Um leitor pergunta, por e-mail, como se compatibiliza este post (e este, já agora) com uma notícia do Económico a dar conta de que a taxa de poupança das famílias atingiu o nível mais baixo da história recente (1999, data de início da série estatística). Onde está o erro aqui?
Na verdade, ninguém está errado. Estamos apenas a falar de coisas diferentes.
Nos posts em questão o que está em causa é o saldo financeiro das famílias. Este saldo é dado pela diferença entre todas as receitas e todas as despesas das famílias, e é dele que depende a capacidade de uma família acumular dinheiro ou a necessidade de se endividar – daí o exótico nome de capacidade/necessidade de financiamento líquido (CNFL). Na prática, a CNFL corresponde mais ou menos à ideia comum que temos de poupança: quando pomos dinheiro no banco poupamos, e quando pedimos emprestado ao banco ‘des-poupamos’.
Já a taxa de poupança que surge na maior parte das notícias limita-se a comparar as despesas correntes das famílias com as suas receitas totais. Qual é a diferença face ao indicador anterior? É que as despesas de investimento (que no caso das famílias dizem sobretudo respeito à aquisição de habitação) não são consideradas. Pegando num exemplo prático, se eu comprar uma casa a minha CNFL fica imediatamente negativa, sem contudo haver qualquer alteração na minha taxa de poupança.

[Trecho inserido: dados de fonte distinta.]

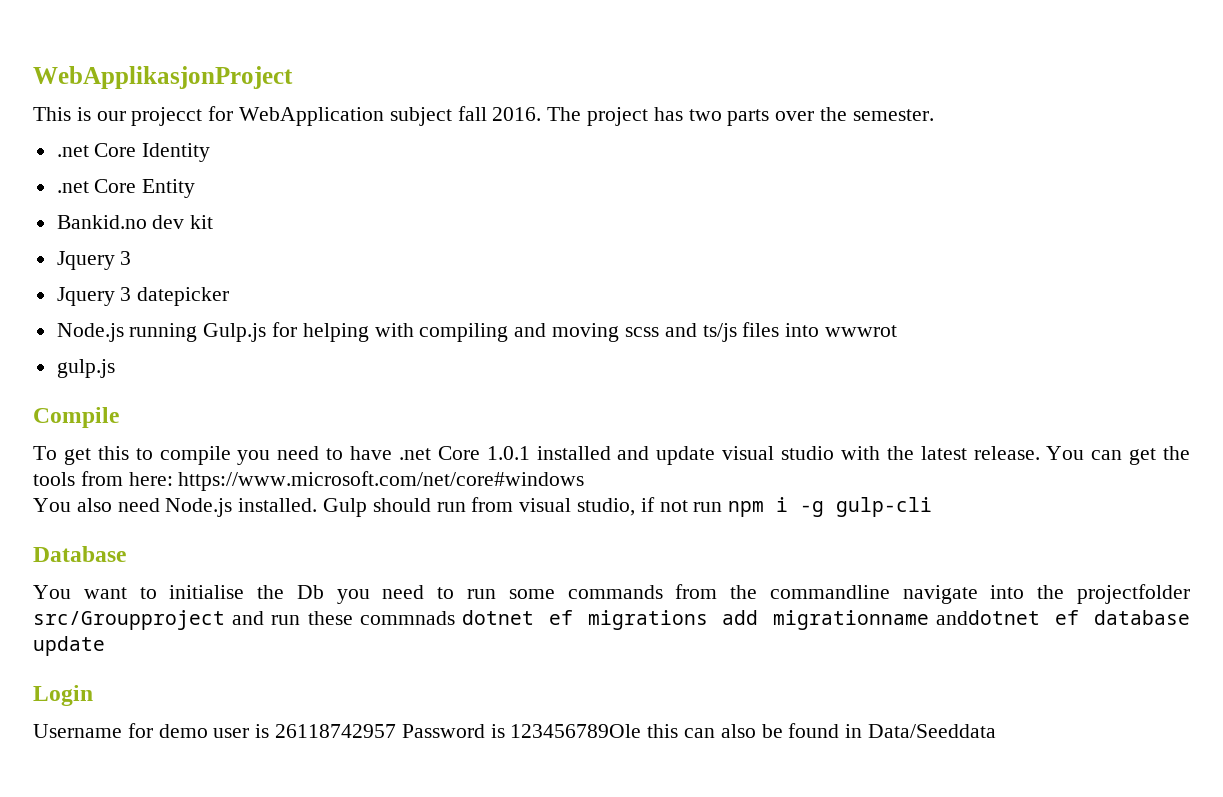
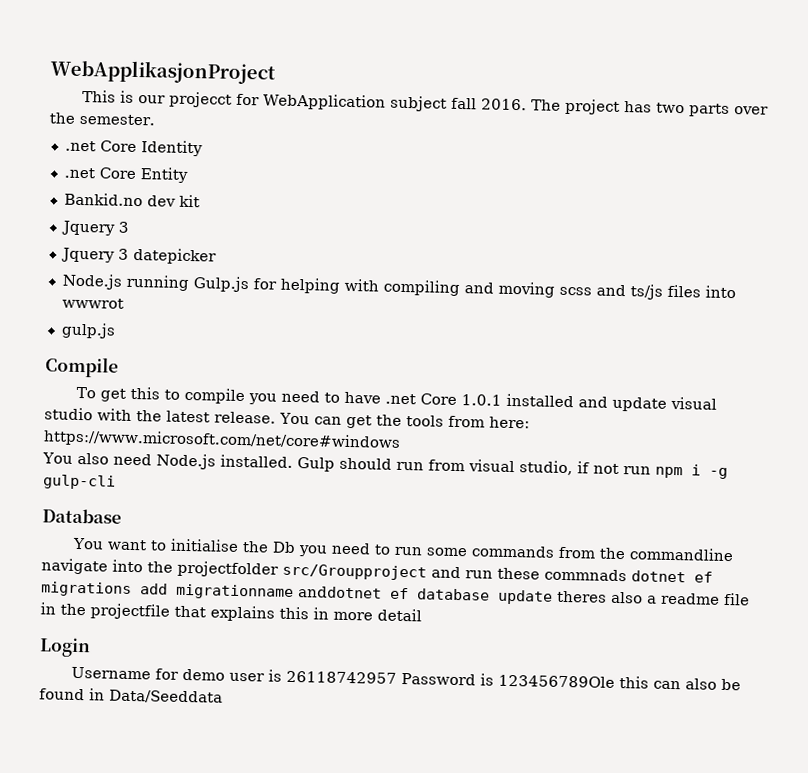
- You want to initialise the Db you need to run some commands from the commandline navigate into the projectfolder src/Groupproject and run these commnads dotnet ef migrations add migrationname anddotnet ef database update
+ You want to initialise the Db you need to run some commands from the commandline navigate into the projectfolder src/Groupproject and run these commnads dotnet ef migrations add migrationname anddotnet ef database update theres also a readme file in the projectfile that explains this in more detail

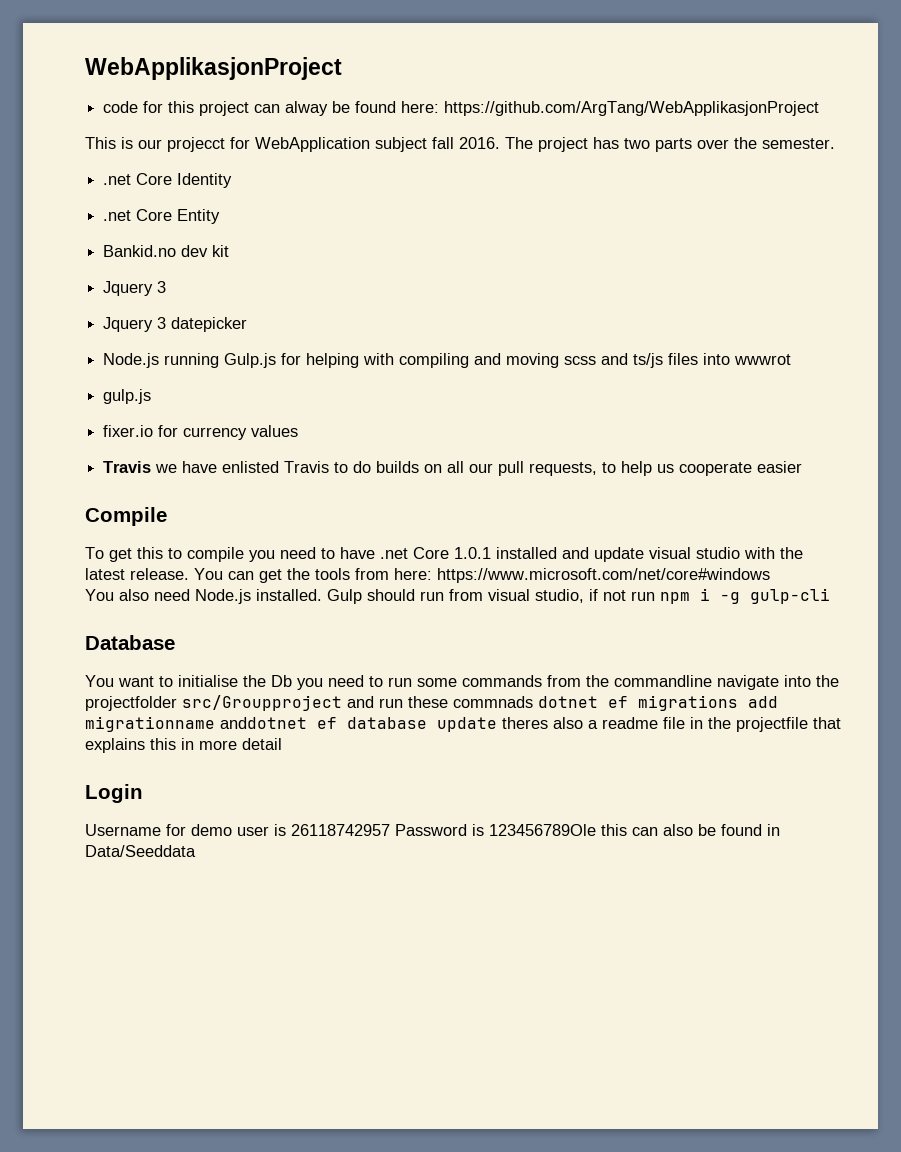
+ code for this project can alway be found here: https://github.com/ArgTang/WebApplikasjonProject
+ fixer.io for currency values
+ Travis we have enlisted Travis to do builds on all our pull requests, to help us cooperate easier

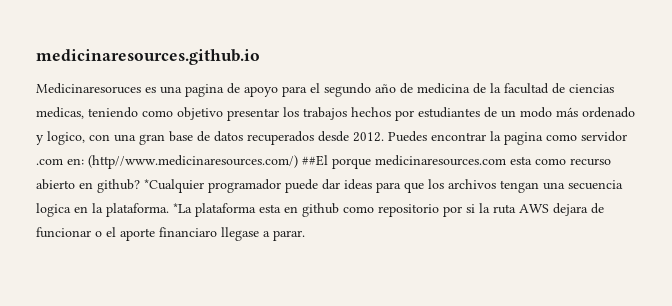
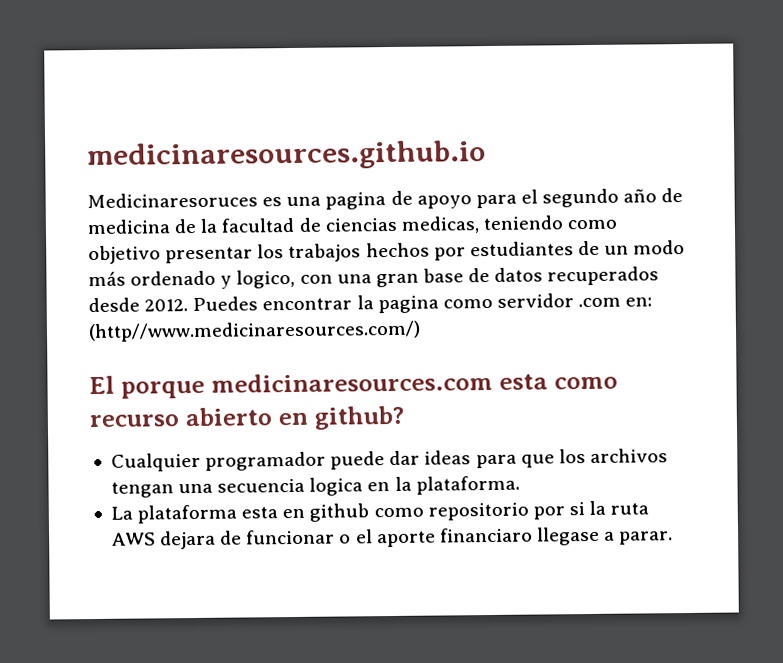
- Puedes encontrar la pagina como servidor .com en: (http//www.medicinaresources.com/) ##El porque medicinaresources.com esta como recurso abierto en github? *Cualquier programador puede dar ideas para que los archivos tengan una secuencia logica en la plataforma. *La plataforma esta en github como repositorio por si la ruta AWS dejara de funcionar o el aporte financiaro llegase a parar.
+ Puedes encontrar la pagina como servidor .com en: (http//www.medicinaresources.com/)
+ El porque medicinaresources.com esta como recurso abierto en github?
+ Cualquier programador puede dar ideas para que los archivos tengan una secuencia logica en la plataforma.
+ La plataforma esta en github como repositorio por si la ruta AWS dejara de funcionar o el aporte financiaro llegase a parar.

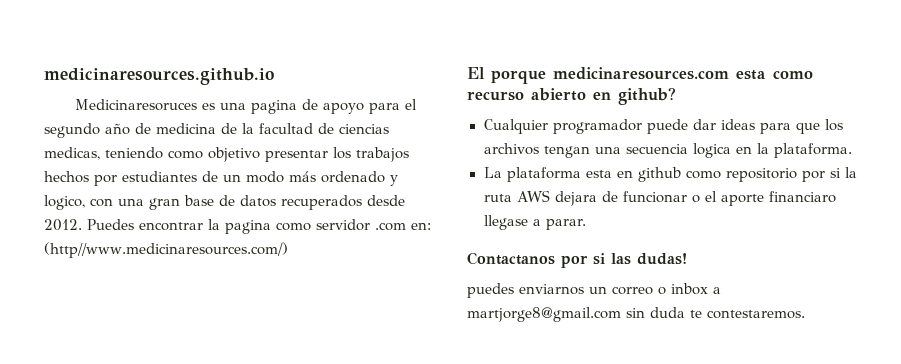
+ Contactanos por si las dudas!
+ puedes enviarnos un correo o inbox a martjorge8@gmail.com sin duda te contestaremos.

E é daí que vem a divergência. A taxa de poupança está de facto no nível mais baixo desde 1999. Mas como os gastos de investimento têm caído ao longo da última década e meia, o saldo financeiro – que é, em última análise, aquilo que obriga uma família a endividar-se – está hoje ao nível do que se verificava entre 2001 e 2007.
Mas um ponto importante, e que raramente vejo ser enfatizado, é que o nível dos saldos financeiros, em si, não conta a história toda. Um saldo financeiro gordo pode ser insuficiente para responder a pressões financeiras, se as pressões (=dívida) forem grandes. E, pela mesma ordem de razões, um saldo financeiro nulo não significa necessariamente problemas – se a dívida for muito baixa, à partida não há razões para alarme.
Em suma, tudo depende da evolução da riqueza da qual são extraídos fundos para pagar a dívida (Rendimento Disponível) e do stock de dívida acumulado. E esse stock tem evoluído mais ou menos assim.
Aliás, podemos ter uma imagem ainda mais completa da situação se juntarmos a estes valores os números dos activos financeiros, que podem ser usados para abater a esta dívida – por exemplo, depósitos, acções e por aí fora. O gráfico de baixo usa dados do INE para o Rendimento Disponível e dados do Banco de Portugal para os activos e passivos.
Agora, eu não sei: a) qual é o perfil do stock de dívida se o saldo financeiro se mantiver no nível actual – cerca de 2% do PIB; nem b) qual vai ser o perfil do saldo financeiro daqui para a frente (embora suspeite que não vá mexer muito, por algumas razões que não vale a pena discutir). E também não sei qual é o montante de dívida “correcto”, ou sustentável, para uma economia como Portugal.
Mas quando se analisa estas coisas é preciso olhar simultaneamente para os fluxos e stocks. E o que vejo na maior parte dos casos é uma obsessiva (e desleixada) preocupação apenas com os primeiros, sem considerar o “ponto de situação” da dívida acumulada, o valor dos activos acumulados e por aí fora. Na prática, tudo parece resumir-se à lógica do se-sobe-é-bom-se-desce-é-mau.
Já agora, um gráfico que pode ser interessante para algumas pessoas. A comparação internacional não é a coisa mais relevante neste contexto, mas como já tinha compilado os dados para outros fins, deixo-os aqui para quem tiver curiosidade.
São dados em bruto, e não tenho qualquer bottom line para isto. Talvez o facto mais curiosos seja a diferença clara e gritante entre Portugal e os países que tiveram gigantescas bolhas imobiliárias (Irlanda, Espanha), passaram por enormes booms económicos (Estónia, Letónia) ou receberam fortes estímulos orçamentais (Grécia). Mas isso se calhar já era expectável.